Return all of the entries exactly, but do not include the pictures.

(Information supplied)

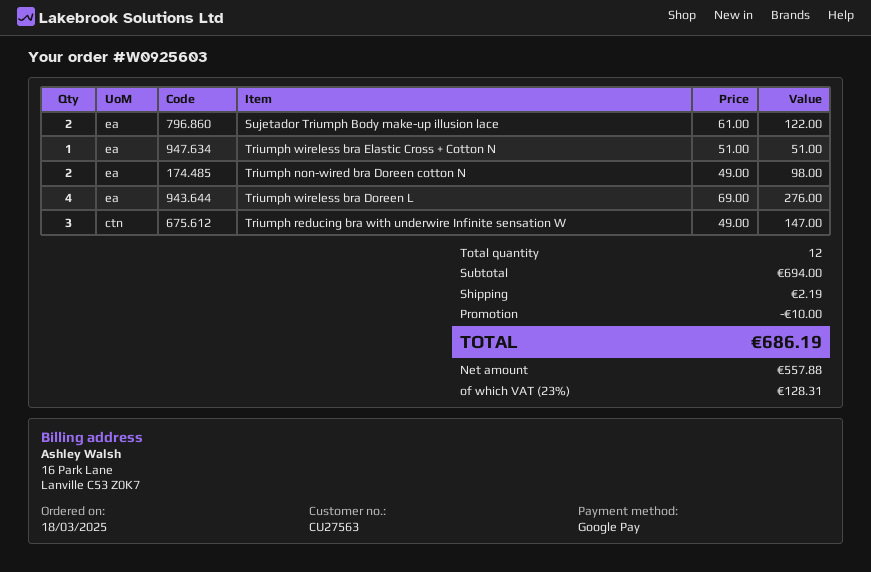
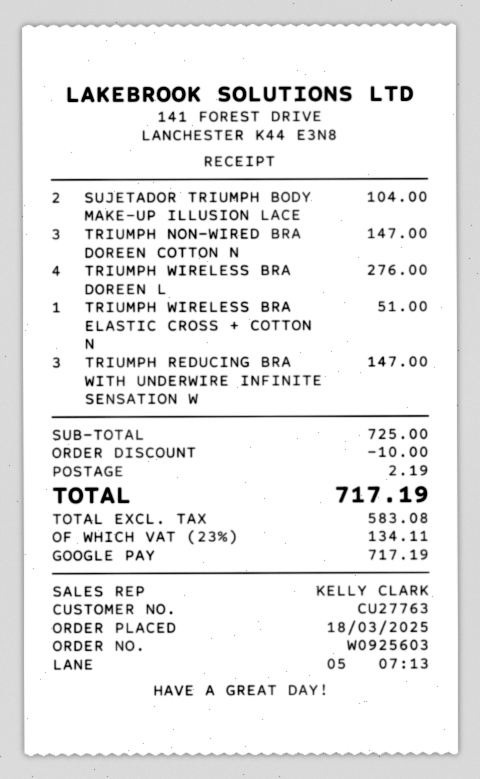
customer number: CU27563 -> CU27763
Sujetador Triumph Body make-up illusion lace: 2 for 122.00 -> 2 for 104.00
Triumph non-wired bra Doreen cotton N: 2 for 98.00 -> 3 for 147.00
subtotal: 694.00 -> 725.00
net: 557.88 -> 583.08
tax: 23% = 128.31 -> 23% = 134.11
total: 686.19 -> 717.19

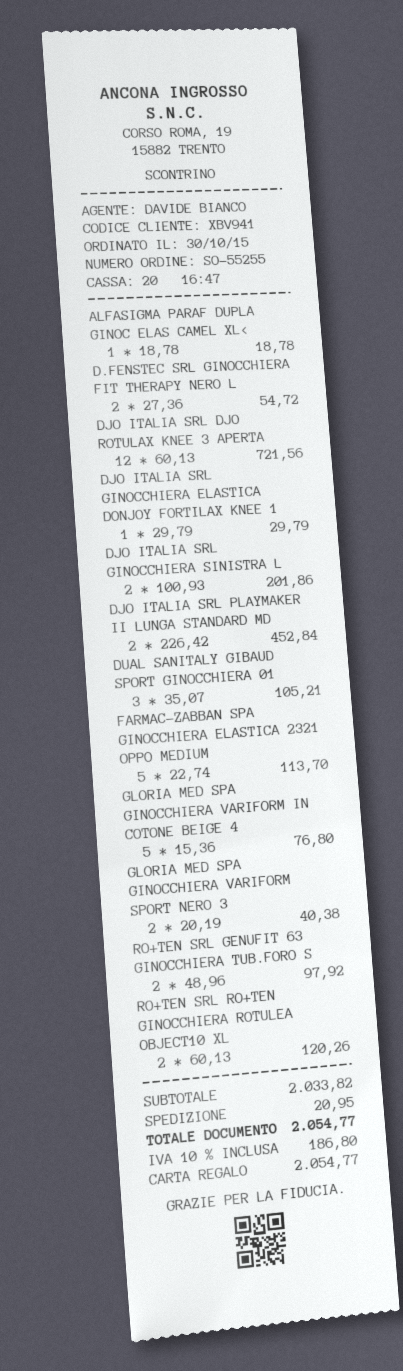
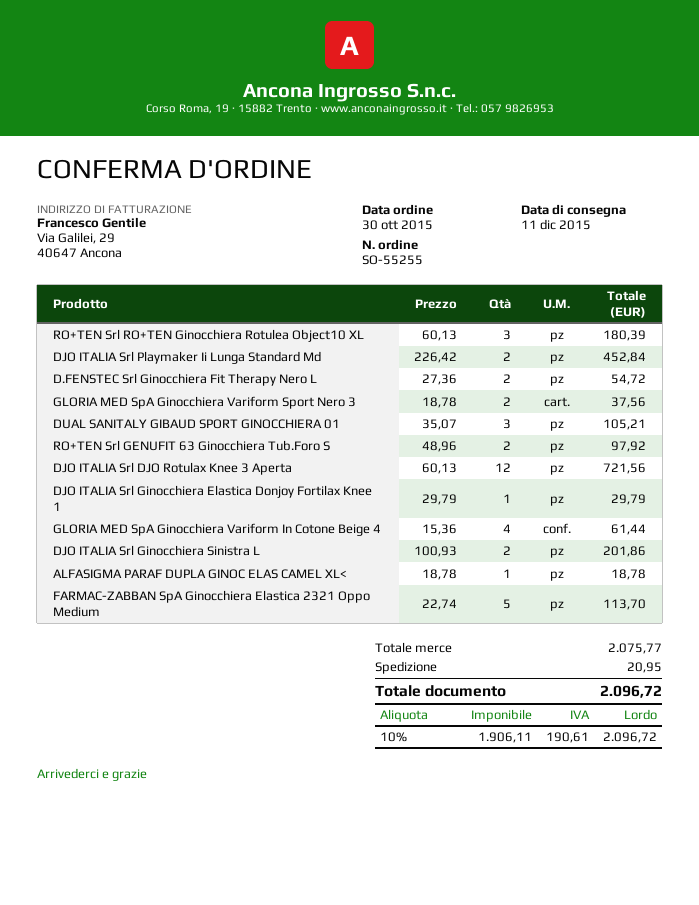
GLORIA MED SPA GINOCCHIERA VARIFORM IN COTONE BEIGE 4: 5 x 15.36 = 76.80 -> 4 x 15.36 = 61.44
GLORIA MED SPA GINOCCHIERA VARIFORM SPORT NERO 3: 2 x 20.19 = 40.38 -> 2 x 18.78 = 37.56
RO+TEN SRL RO+TEN GINOCCHIERA ROTULEA OBJECT10 XL: 2 x 60.13 = 120.26 -> 3 x 60.13 = 180.39
subtotal: 2033.82 -> 2075.77
tax: 10% = 186.80 -> 10% = 190.61
total: 2054.77 -> 2096.72

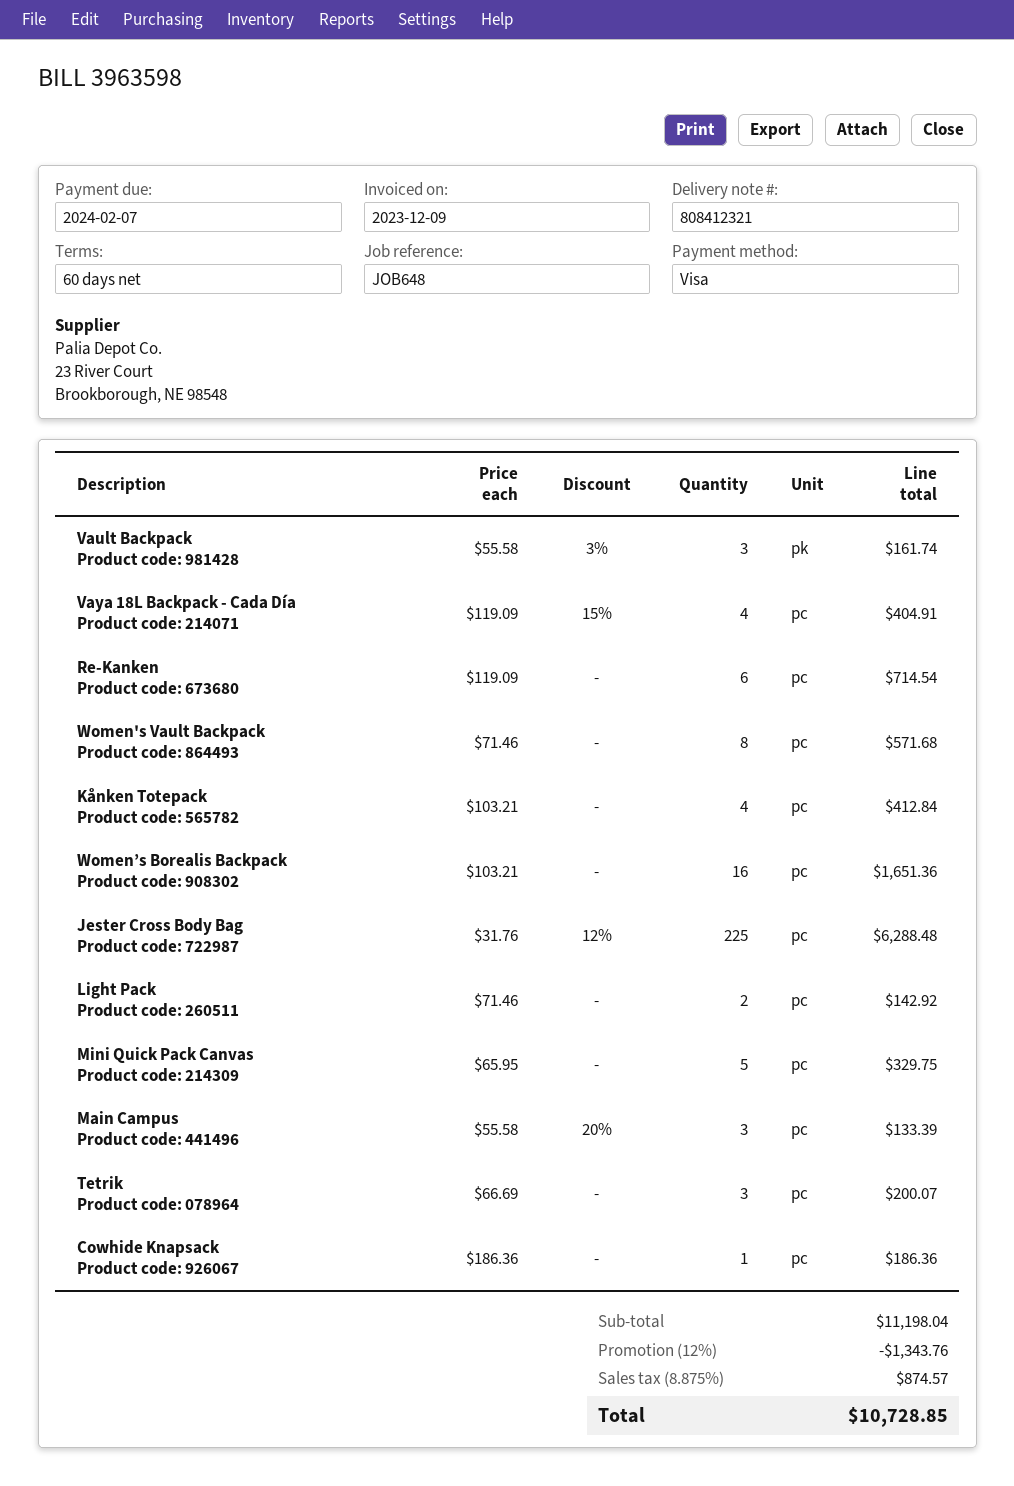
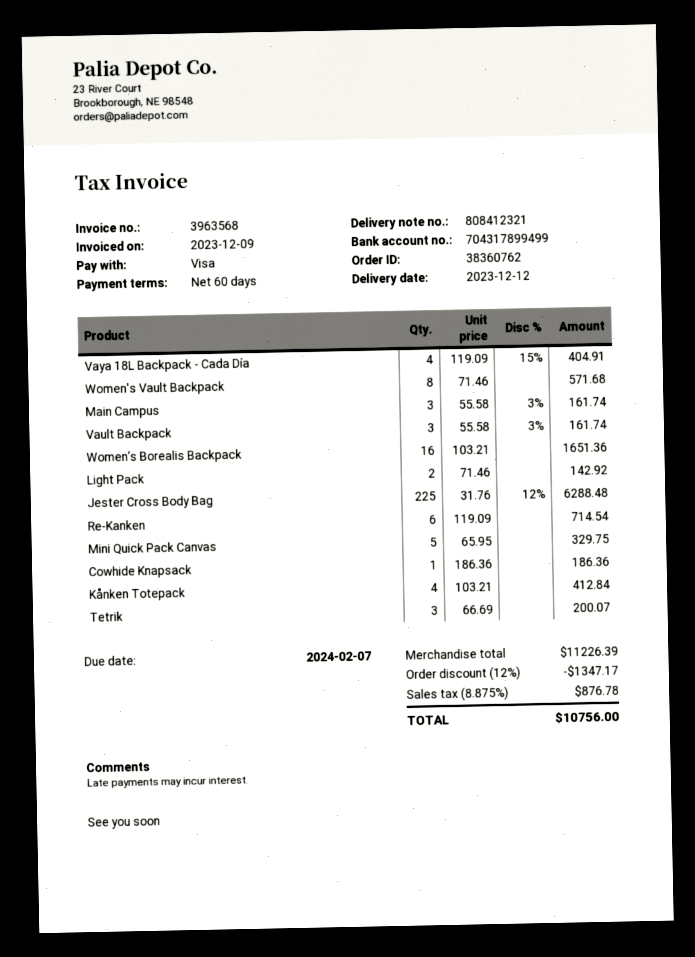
invoice number: 3963598 -> 3963568
Main Campus: 3 x 55.58 - 20% = 133.39 -> 3 x 55.58 - 3% = 161.74
subtotal: 11198.04 -> 11226.39
discount: 12% = 1343.76 -> 12% = 1347.17
tax: 8.875% = 874.57 -> 8.875% = 876.78
total: 10728.85 -> 10756.00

(End Information supplied)

Expected answer:
customer number: CU27563 -> CU27763
Sujetador Triumph Body make-up illusion lace: 2 for 122.00 -> 2 for 104.00
Triumph non-wired bra Doreen cotton N: 2 for 98.00 -> 3 for 147.00
subtotal: 694.00 -> 725.00
net: 557.88 -> 583.08
tax: 23% = 128.31 -> 23% = 134.11
total: 686.19 -> 717.19

GLORIA MED SPA GINOCCHIERA VARIFORM IN COTONE BEIGE 4: 5 x 15.36 = 76.80 -> 4 x 15.36 = 61.44
GLORIA MED SPA GINOCCHIERA VARIFORM SPORT NERO 3: 2 x 20.19 = 40.38 -> 2 x 18.78 = 37.56
RO+TEN SRL RO+TEN GINOCCHIERA ROTULEA OBJECT10 XL: 2 x 60.13 = 120.26 -> 3 x 60.13 = 180.39
subtotal: 2033.82 -> 2075.77
tax: 10% = 186.80 -> 10% = 190.61
total: 2054.77 -> 2096.72

invoice number: 3963598 -> 3963568
Main Campus: 3 x 55.58 - 20% = 133.39 -> 3 x 55.58 - 3% = 161.74
subtotal: 11198.04 -> 11226.39
discount: 12% = 1343.76 -> 12% = 1347.17
tax: 8.875% = 874.57 -> 8.875% = 876.78
total: 10728.85 -> 10756.00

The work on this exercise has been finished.